Berkeley Lab's Advanced Light Source Spacer image
Berkeley Lab's Advanced Light Source is one of the world's premier sources of x-ray beams for scientific research. On the inside, it provides instrumentation ideal for the study of high-temperature superconductivity or colossal magnetoresistance, like that the angle-resolved photoemission spectroscopy (ARPES) studies conducted at beamline 10.0.1. On the outside, it provides a fine view of the Golden Gate Bridge. (Photos Roy Kaltschmidt, CSO)

In the experiments reported in their Nature paper, Mannella, Shen and their co-authors used the ARPES technique to study the CMR effect in a two-layer manganite compound consisting of a mixture of lanthanum, strontium, manganese, and oxygen, called LSMO. Under the CMR effect, the application of a magnetic field will cause the electrical resistance in LSMO to drop by as much as 1,000 percent. This is in stark contrast to what happens when a high-Tc cuprate is exposed to a magnetic field. The cuprate's superconductivity will repel the magnetic field until the field exceeds some critical value, at which point the magnetic field will destroy the superconductivity.

It was therefore quite a surprise when the authors observed that in response to the photoemission x-rays, the LSMO manganites displayed the same pseudogap spectrum, with the same nodal and antinodal dichotomy, as has been found in the high-Tc superconducting cuprates.

"Our findings therefore cast doubt on the assumption that the pseudogap state in the copper oxides and the nodal-antinodal dichotomy are hallmarks of the superconductivity state," the authors state in their Nature paper.

Co-author Zaanen of Leiden University says, "There is no reason now to believe that any existing theory gets even close to explaining where the superconductivity in high-Tc cuprates is coming from. High-Tc superconductivity remains an enigma and belongs on the same list as the origin of life, the cosmological constant, and the beginning of the Big Bang."
 
Even as the ARPES experiments by Mannella and Shen and their colleagues cast new doubts on the role of pseudogaps in high-Tc superconductivity, they provide new support for the role of polarons in CMR. A polaron is a "quasiparticle" formed when an electron gets trapped in an energy distortion in the atomic lattice of a crystal, much like a golf ball trapped in a divot.
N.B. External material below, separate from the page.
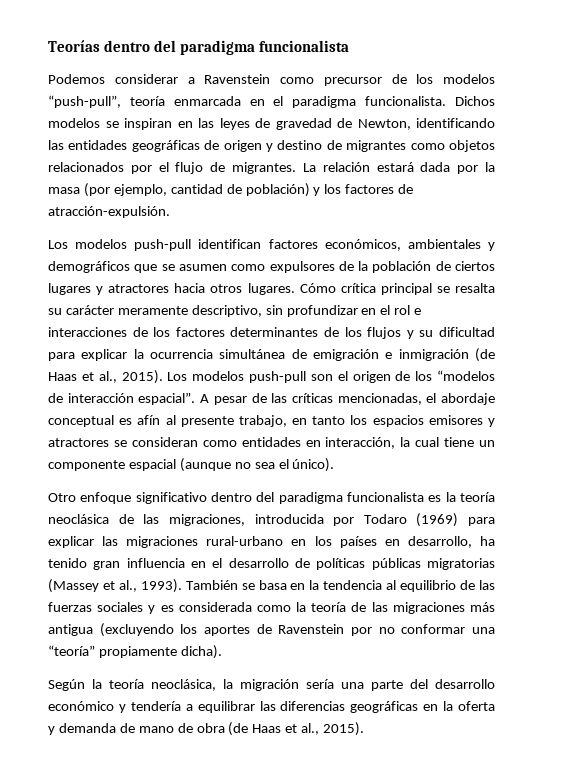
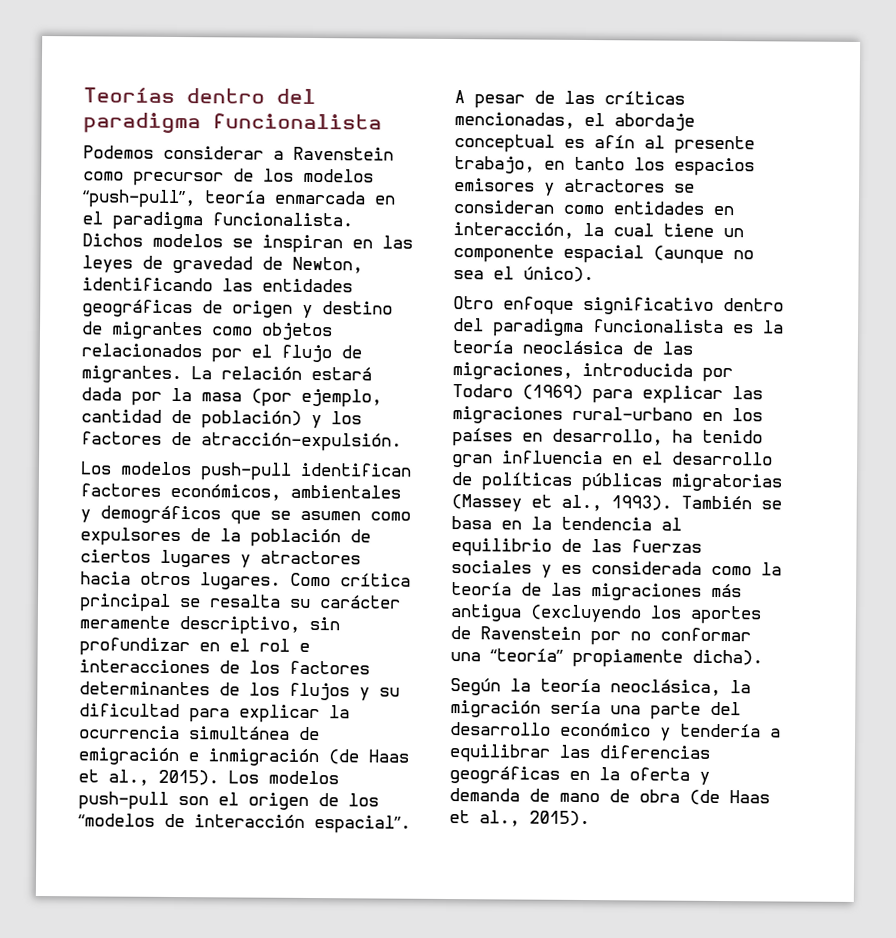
- Cómo crítica principal se resalta su carácter meramente descriptivo, sin profundizar en el rol e interacciones de los factores determinantes de los flujos y su dificultad para explicar la ocurrencia simultánea de emigración e inmigración (de Haas et al., 2015).
+ Como crítica principal se resalta su carácter meramente descriptivo, sin profundizar en el rol e interacciones de los factores determinantes de los flujos y su dificultad para explicar la ocurrencia simultánea de emigración e inmigración (de Haas et al., 2015).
When a vibration moving through the lattice, called a phonon, interacts with the trapped electron, the properties of both become bundled up into a single physical entity, the polaron. Earlier research at the ALS by Mannella and Charles Fadley, a scientist with appointments at Berkeley Lab and the University of California at Davis, had linked the formation of polarons in LMSO to the CMR effect. This latest research further substantiates the earlier findings and indicates that polaron formation is crucial to CMR.

Says Mannella, "What might be even more interesting is the emerging picture that polarons are present not only in CMR materials but also in high-Tc cuprates. This indicates that polaron formation is a general characteristic of all transition-metal oxides. It also hints that something related to polaron physics is going on in high-Tc superconductivity as well."

The latest ARPES experiments were conducted at ALS beamline 10.0.1, which utilizes a state-of-the-art undulator magnetic insertion device to generate beams of x-rays with properties similar to that of a laser. The coherent and tunable x-rays from beamline 10.0.1 are a hundred million times brighter than those from the best x-ray tubes and provide an exceptionally high degree of angular resolution for ARPES-based experiments.